# Provided information:
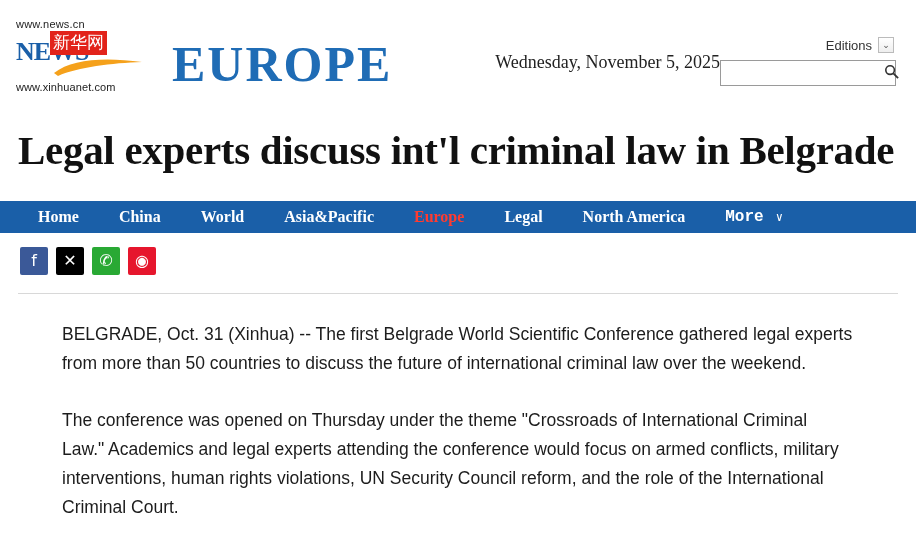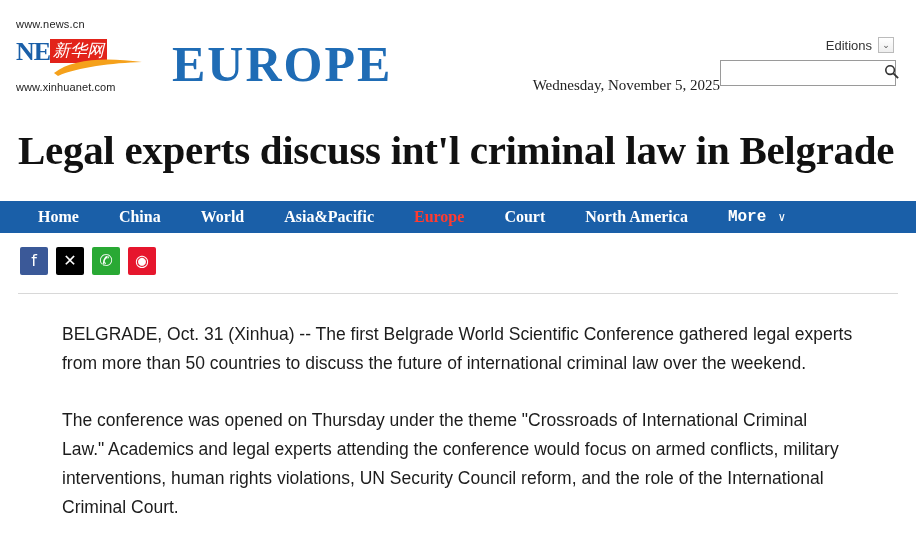"新华网" .logo-cn { font-style: italic -> none; top: 8px -> 0px }
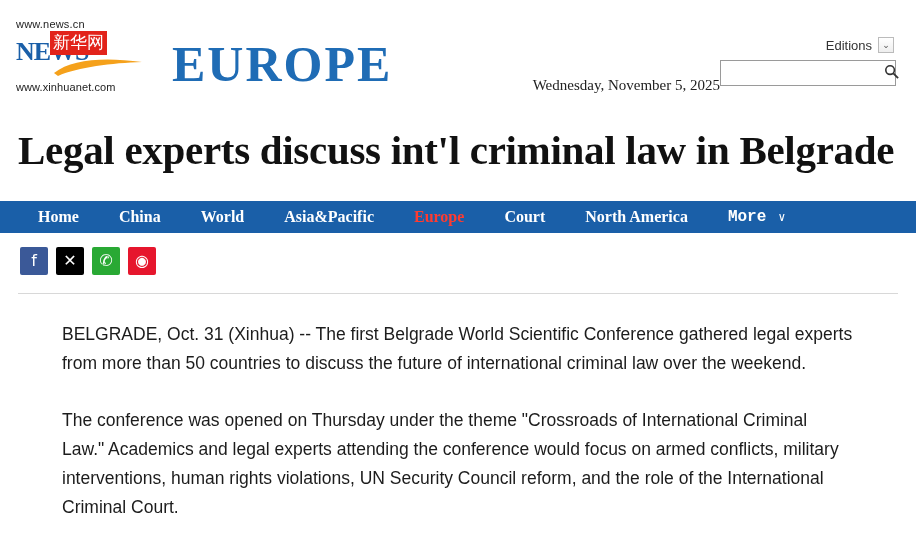"Wednesday, November 5, 2025" .date-line { font-size: 15px -> 18px; top: 77px -> 52px }
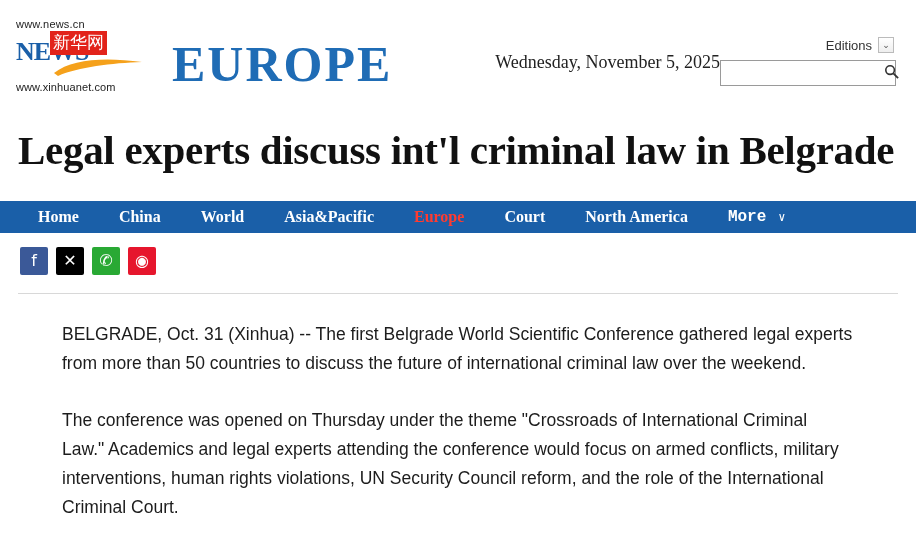"Court" div.nav-item { text: Court -> Legal }
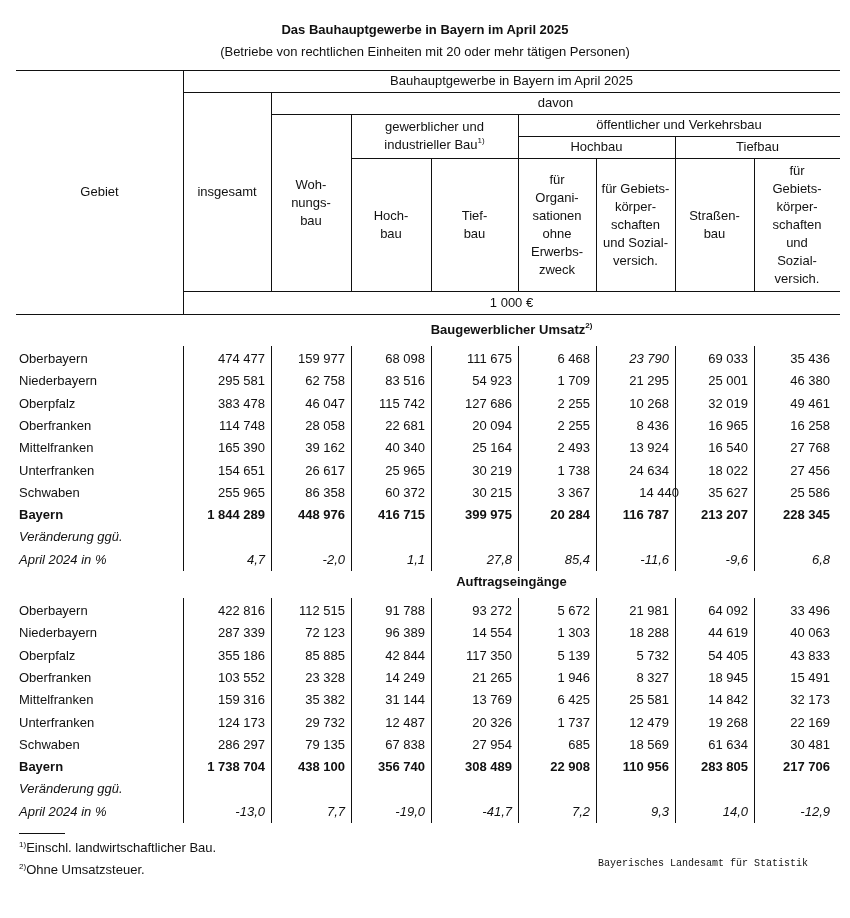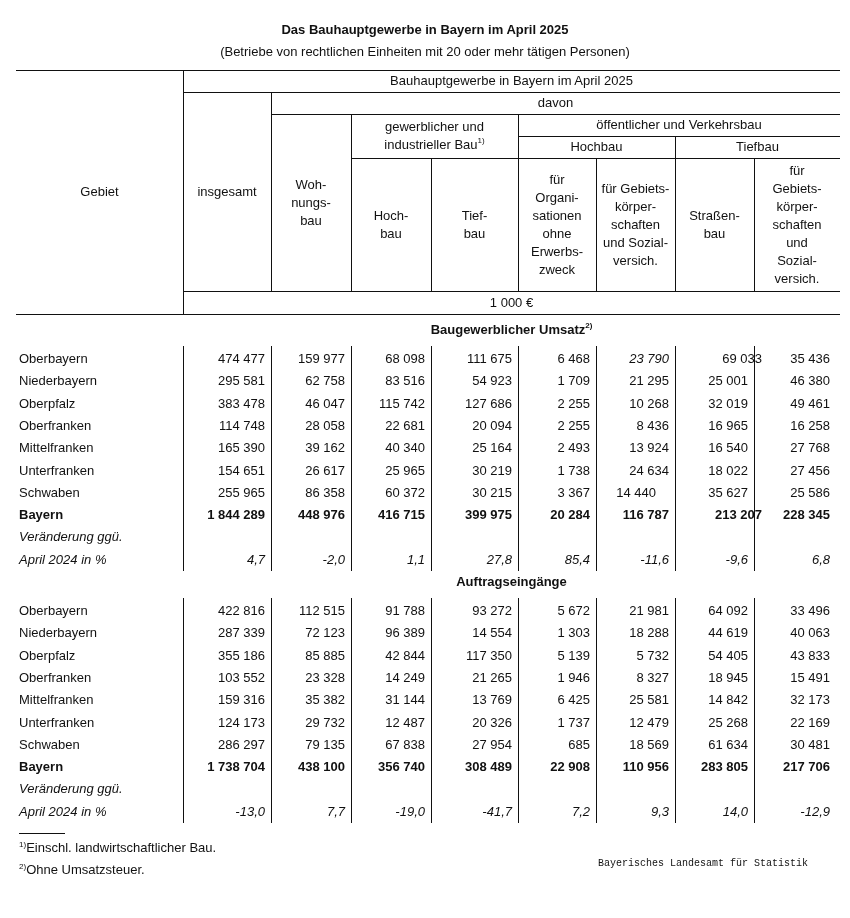"69 033" span.val { right: 88px -> 102px }
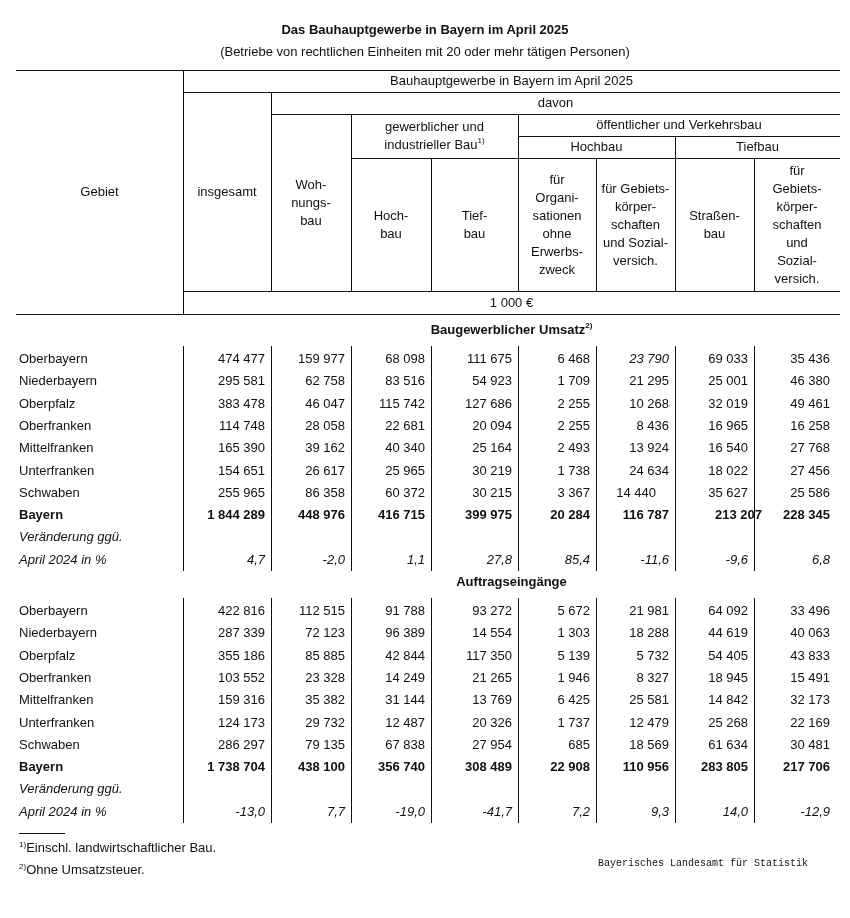"14 440" span.val { right: 194px -> 171px }
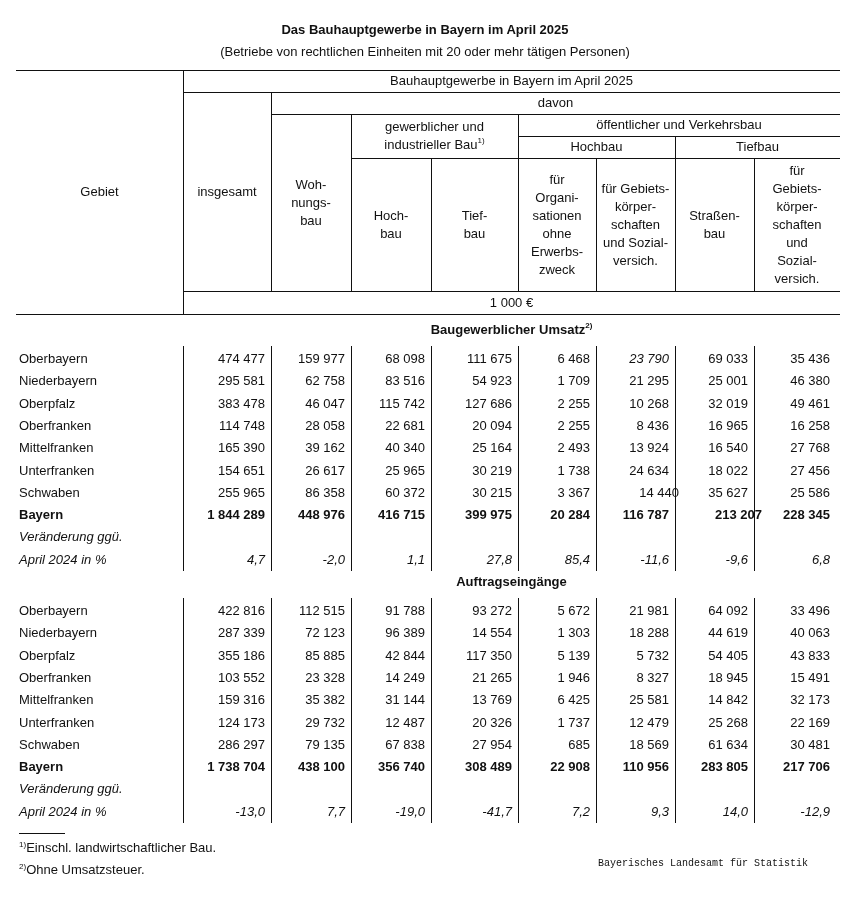"213 207" span.val { right: 88px -> 102px }
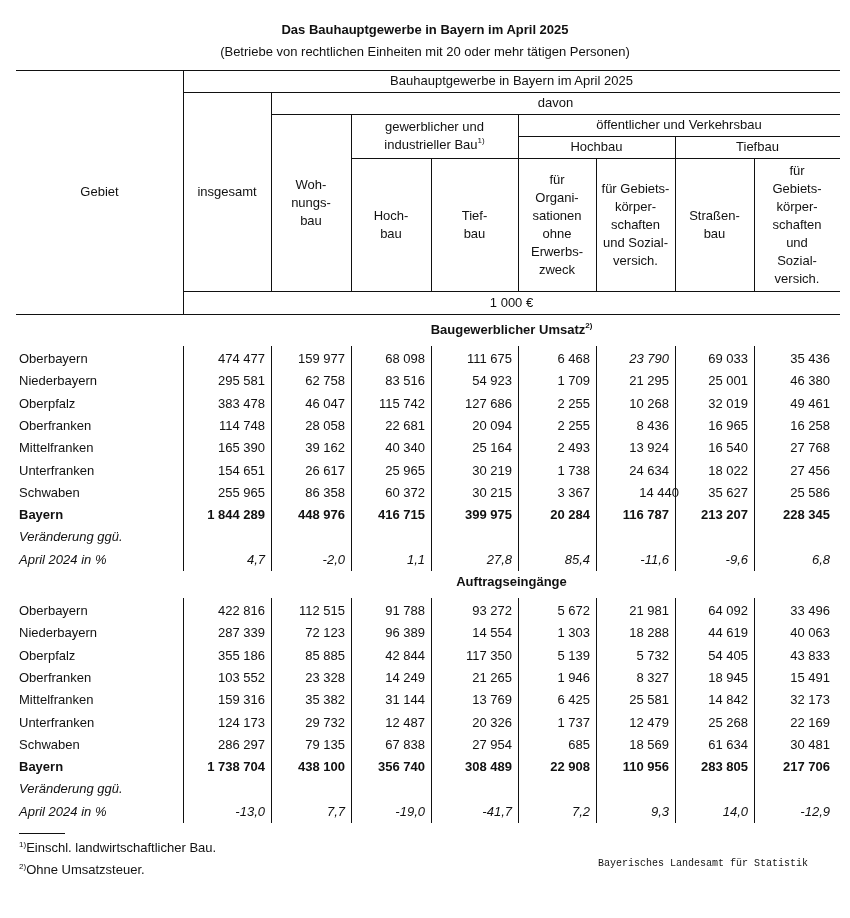"25 268" span.val { text: 25 268 -> 19 268 }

# What you should do:
Nothing but the lines from the one containing "text: Court ->" through the end of the listing is to be output, and those lines are to be output exactly, pictures excluded.

# Result of this exercise:
"Court" div.nav-item { text: Court -> Legal }
"69 033" span.val { right: 88px -> 102px }
"14 440" span.val { right: 194px -> 171px }
"213 207" span.val { right: 88px -> 102px }
"25 268" span.val { text: 25 268 -> 19 268 }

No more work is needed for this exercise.